What Is Rental Yield?
Rental yield measures the annual rental income a property generates as a percentage of its value. It is the key metric buy-to-let investors use to compare properties and judge whether an investment produces a worthwhile return. This calculator works in any currency — just enter consistent figures.
Gross vs Net Yield
Gross yield ignores costs and simply divides annual rent by the property price. Net yield subtracts running costs — management fees, insurance, maintenance, ground rent, void periods — giving a far more realistic picture of profitability. Gross yield is useful for quick comparisons; net yield is what actually lands in your pocket.

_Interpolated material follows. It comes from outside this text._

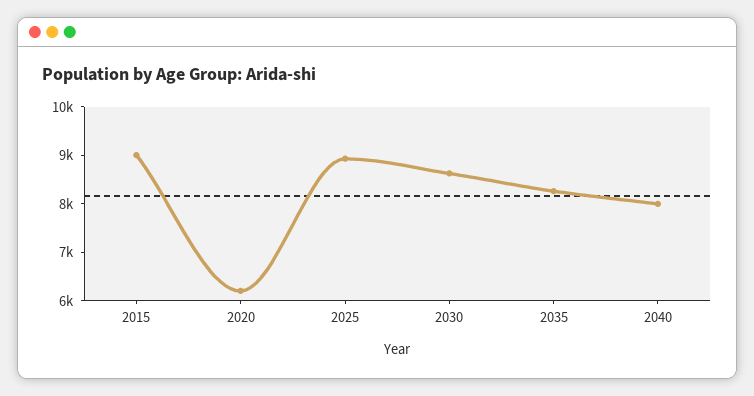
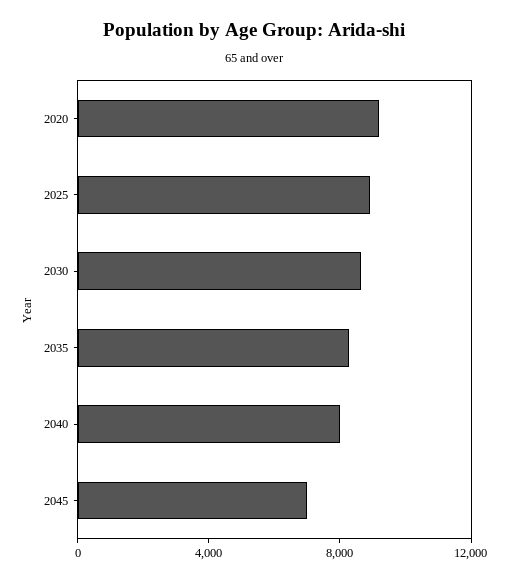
2015: 9000 -> none
2020: 6200 -> 9000
2045: none -> 7000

How to Use This Calculator
Enter the property purchase price, the monthly rent you charge (the tool multiplies by 12 for the annual figure), and your total estimated annual expenses. You instantly get gross yield, net yield, annual rent and net annual income.
Formula
$$\text{Gross Yield} = \frac{\text{Annual Rent}}{\text{Property Price}} \times 100$$
$$\text{Net Yield} = \frac{\text{Annual Rent} - \text{Expenses}}{\text{Property Price}} \times 100$$
Worked Example
A property costs 250,000 and rents for 1,200 per month, so annual rent is 14,400. Gross yield = \(14{,}400 \div 250{,}000 \times 100 = 5.76\%\). With 3,000 of annual expenses, net income is 11,400, so net yield = \(11{,}400 \div 250{,}000 \times 100 = 4.56\%\).
FAQ
What is a good rental yield? Many investors target 5–8% gross, but it varies widely by location and property type.
Does this include mortgage payments? No — yield is based on the cash price. Include mortgage interest in expenses if you want net yield on a financed property.
Should I use purchase price or current value? Use the value relevant to your decision: purchase price for return-on-cost, current market value for return-on-equity.